Britain's Conservative Party is running a campaign ad based entirely off the idea of being the opposite of a party full of bad ideas. But sarcasm never translates well, especially in politics. A witty aside (like Ronald Reagan's famous jibe about Walter Mondale's "youth and inexperience") can be a work of art -- Mondale even cracked up when Reagan joked at his expense. But a long-form setup of "here's a bunch of awful stuff that could happen", followed by ten seconds of "don't let this happen to you; vote for us" is weak. It's too stupid to be satire but too complicated for people to get the joke without trying. It's undoubtedly going to backfire. On a related note, Britain is also host to the Freedom and Responsibility Party, an oddly-named group if ever there was one. Not that freedom and responsibility are separable; they are not. But voters rarely wish to be reminded that they're responsible for anything.

The United States of America The question of statehood for Puerto Rico returns
If Puerto Rico were to be admitted as a state (still only a distant possibility), some other state would likely have to be admitted at the same time, but of an opposite political character. For instance, if Puerto Rico appeared to be a likely Democratic-leaning state, it might be enough to push voters in California to split the left-leaning urban coastal cities from the right-leaning inland, creating a Republican-leaning second state of inland California.

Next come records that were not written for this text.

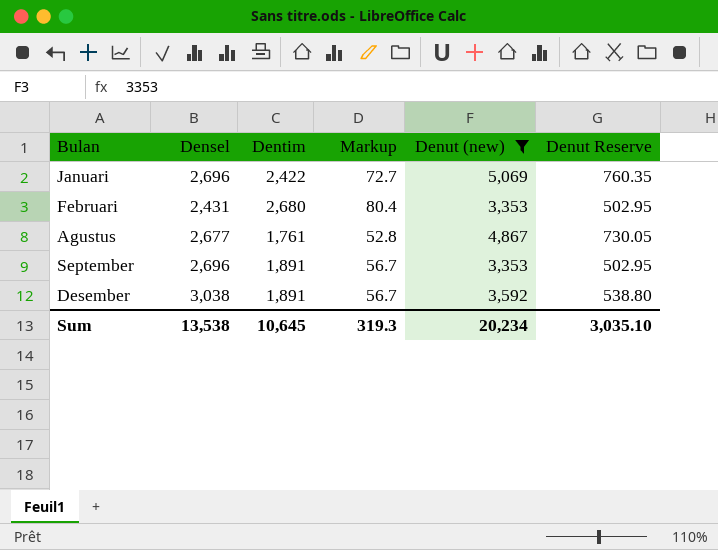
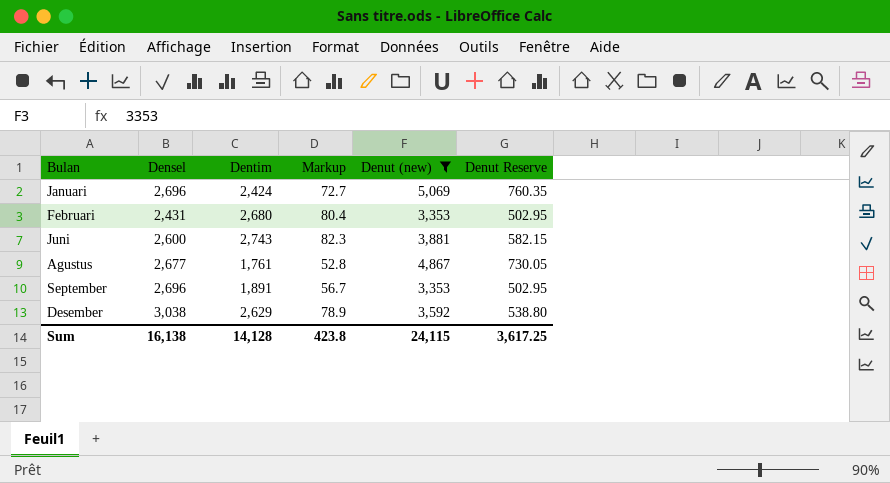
Januari | Dentim: 2,422 -> 2,424
row Juni: none -> 2,600 | 2,743 | 82.3 | 3,881 | 582.15
Desember | Dentim: 1,891 -> 2,629
Desember | Markup: 56.7 -> 78.9
Sum | Densel: 13,538 -> 16,138
Sum | Dentim: 10,645 -> 14,128
Sum | Markup: 319.3 -> 423.8
Sum | Denut (new): 20,234 -> 24,115
Sum | Denut Reserve: 3,035.10 -> 3,617.25

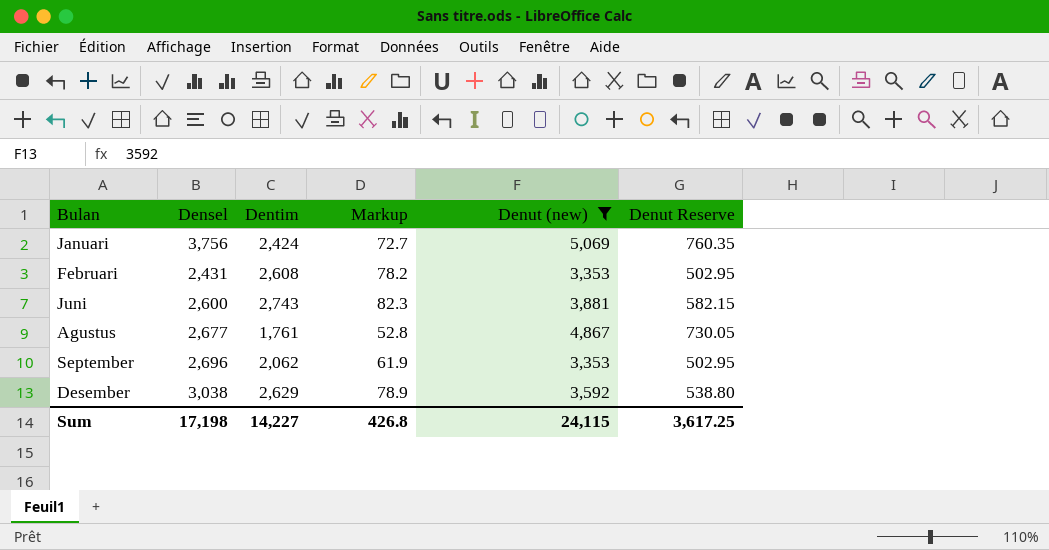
Januari | Densel: 2,696 -> 3,756
Februari | Dentim: 2,680 -> 2,608
Februari | Markup: 80.4 -> 78.2
September | Dentim: 1,891 -> 2,062
September | Markup: 56.7 -> 61.9
Sum | Densel: 16,138 -> 17,198
Sum | Dentim: 14,128 -> 14,227
Sum | Markup: 423.8 -> 426.8

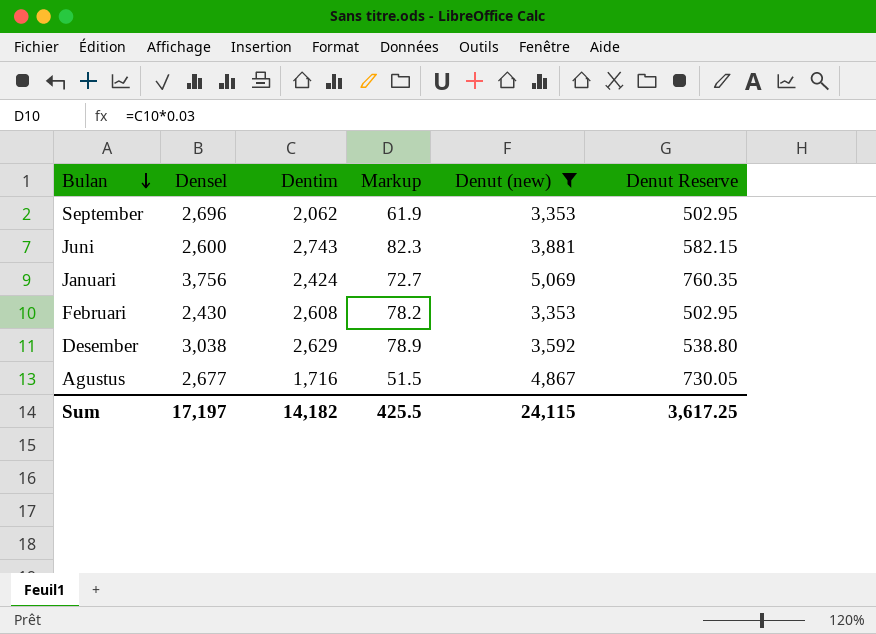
row order: none -> Bulan descending
Februari | Densel: 2,431 -> 2,430
Agustus | Dentim: 1,761 -> 1,716
Agustus | Markup: 52.8 -> 51.5
Sum | Densel: 17,198 -> 17,197
Sum | Dentim: 14,227 -> 14,182
Sum | Markup: 426.8 -> 425.5

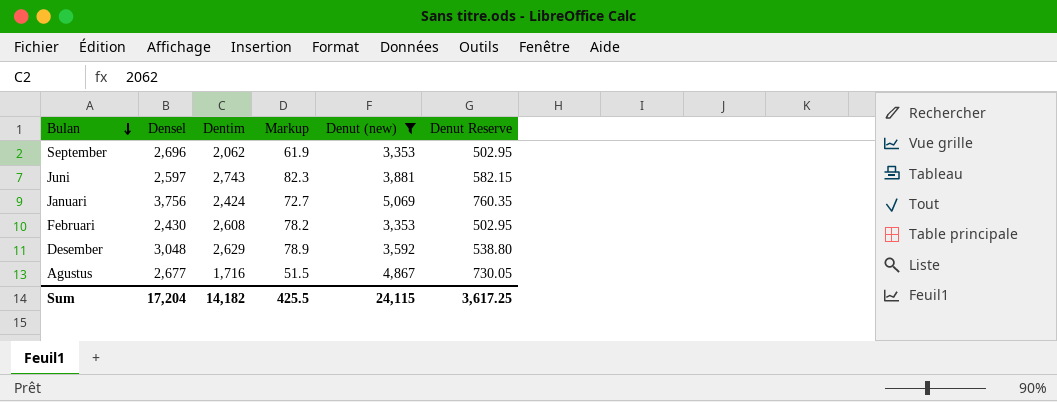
Juni | Densel: 2,600 -> 2,597
Desember | Densel: 3,038 -> 3,048
Sum | Densel: 17,197 -> 17,204

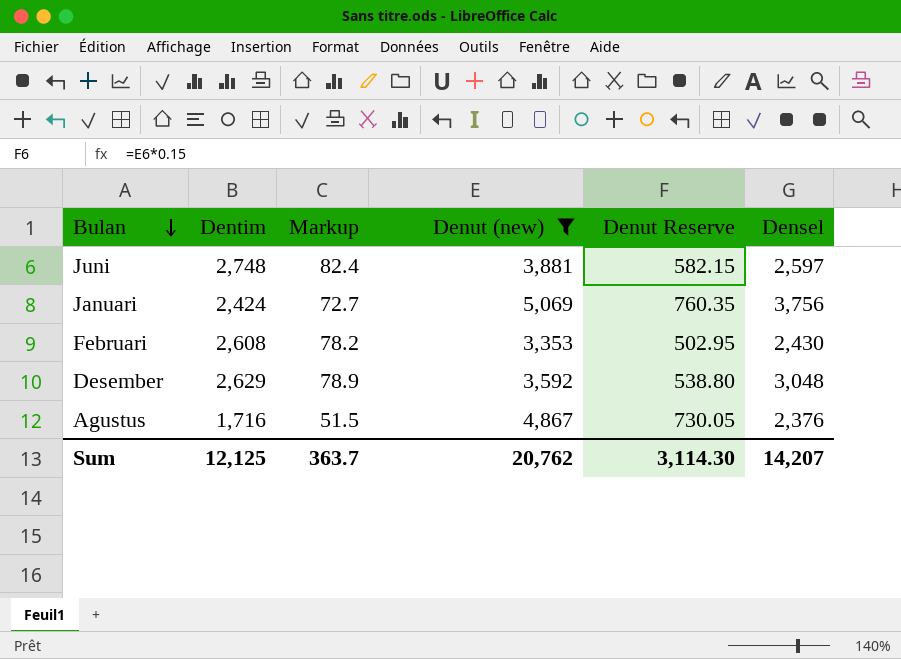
column Densel | position: 2 -> 6
row September: 2,696 | 2,062 | 61.9 | 3,353 | 502.95 -> none
Juni | Dentim: 2,743 -> 2,748
Juni | Markup: 82.3 -> 82.4
Agustus | Densel: 2,677 -> 2,376
Sum | Dentim: 14,182 -> 12,125
Sum | Markup: 425.5 -> 363.7
Sum | Denut (new): 24,115 -> 20,762
Sum | Denut Reserve: 3,617.25 -> 3,114.30
Sum | Densel: 17,204 -> 14,207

Computers and the Internet How to make music without any knowledge or skill whatsoever
All music is mathematical in nature -- 4:4 time, syncopation, scales, and everything else that makes music pleasant to the ear comes from some kind of mathematical cause. Wolfram has used that to create a composition generator that creates music out of randomized numbers and formulas. The songs sound a little cheesy for now, because the MIDI platform on which they're based is tonally limited. But with time and refinement, there's really no reason the general principle couldn't be applied to making lots of random, personalized music to suit every person's taste. They lyrics may still have to be created by hand, but why shouldn't we enjoy a little bit of automated creativity? Stephen Wolfram, who put his name on the company behind the music generator, gave a TED talk in February in which he suggests that the relative unboundedness of computing potential means that we just have to keep developing chips and computing models that are slightly better than the ones that already exist, and as those iterations build upon themselves, sooner or later we'll be able to figure out a lot of the world's problems through computation.

Computers and the Internet Hugo Chavez starts up a Twitter account
If the arrival of the socialist bombast of Venezuela doesn't signal the beginning of the end for Twitter as a social phenomenon, it's hard to guess what will.

Computers and the Internet HP buys Palm
Palm has floundered a lot as a maker of handheld PDAs and phones, even though it was one of the originators of the field of what became smartphones. That Hewlett-Packard still sees enough life in the operation to make it part of the company suggests that HP has some pretty big plans in store. The presence of HP in a market already crowded by the likes of Apple and Google should make the smartphone market a very exciting place to be a consumer for the next few years.

Humor and Good News Now he sees it -- now he doesn't
Chicago Cub Marlon Byrd loses a fly ball in the sun, then catches it behind his back. It's really just a lot of fun to watch.